--- Given data ---
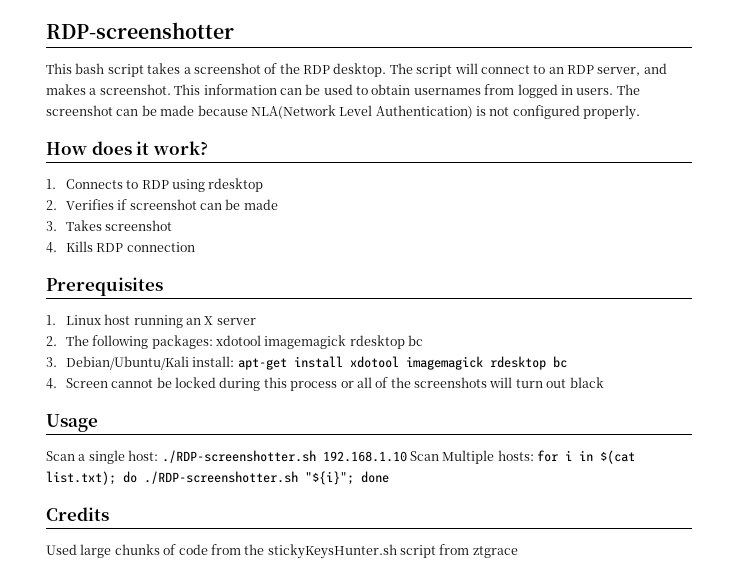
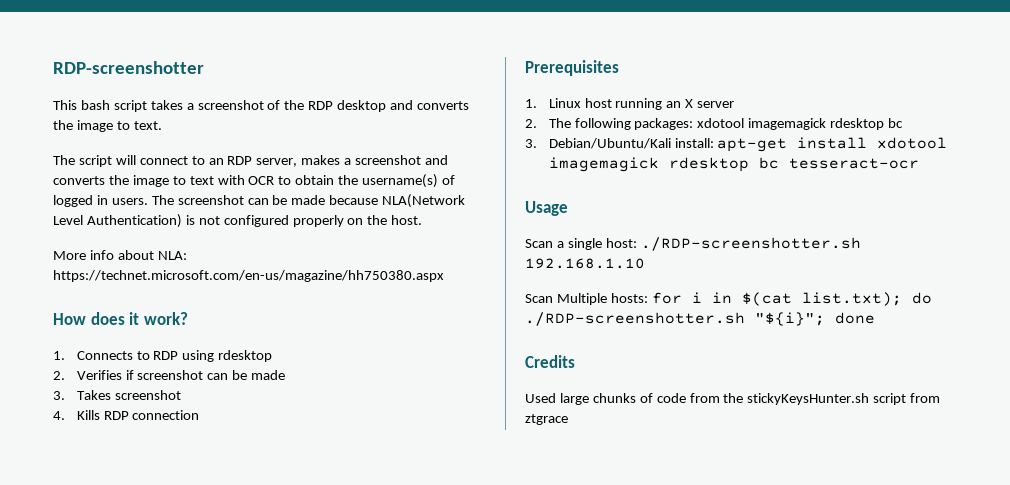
[333,63,387,77] desktop. -> [337,100,470,112] [53,120,162,132] desktop and converts the image to text. //
[643,63,667,74] and -> (298, 162) none
[99,84,515,95] screenshot. This information can be used to obtain usernames from -> [355,155,449,165] [53,174,456,188] screenshot and converts the image to text with OCR to obtain the username(s) of
[583,105,641,120] properly. -> [292,215,423,227] [53,250,187,260] [53,270,444,282] properly on the host. // More info about NLA: https://technet.microsoft.com/en-us/magazine/hh750380.aspx
[46,377,604,391] // 4. Screen cannot be locked during this process or all of the screenshots will turn out black -> [788,158,919,169] tesseract-ocr
(407, 456) none -> (645, 263) //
---
Assignment> If a record contains a picture, leave the picture out and retype everything else exactly.

Answer for this exercise>
[333,63,387,77] desktop. -> [337,100,470,112] [53,120,162,132] desktop and converts the image to text. //
[643,63,667,74] and -> (298, 162) none
[99,84,515,95] screenshot. This information can be used to obtain usernames from -> [355,155,449,165] [53,174,456,188] screenshot and converts the image to text with OCR to obtain the username(s) of
[583,105,641,120] properly. -> [292,215,423,227] [53,250,187,260] [53,270,444,282] properly on the host. // More info about NLA: https://technet.microsoft.com/en-us/magazine/hh750380.aspx
[46,377,604,391] // 4. Screen cannot be locked during this process or all of the screenshots will turn out black -> [788,158,919,169] tesseract-ocr
(407, 456) none -> (645, 263) //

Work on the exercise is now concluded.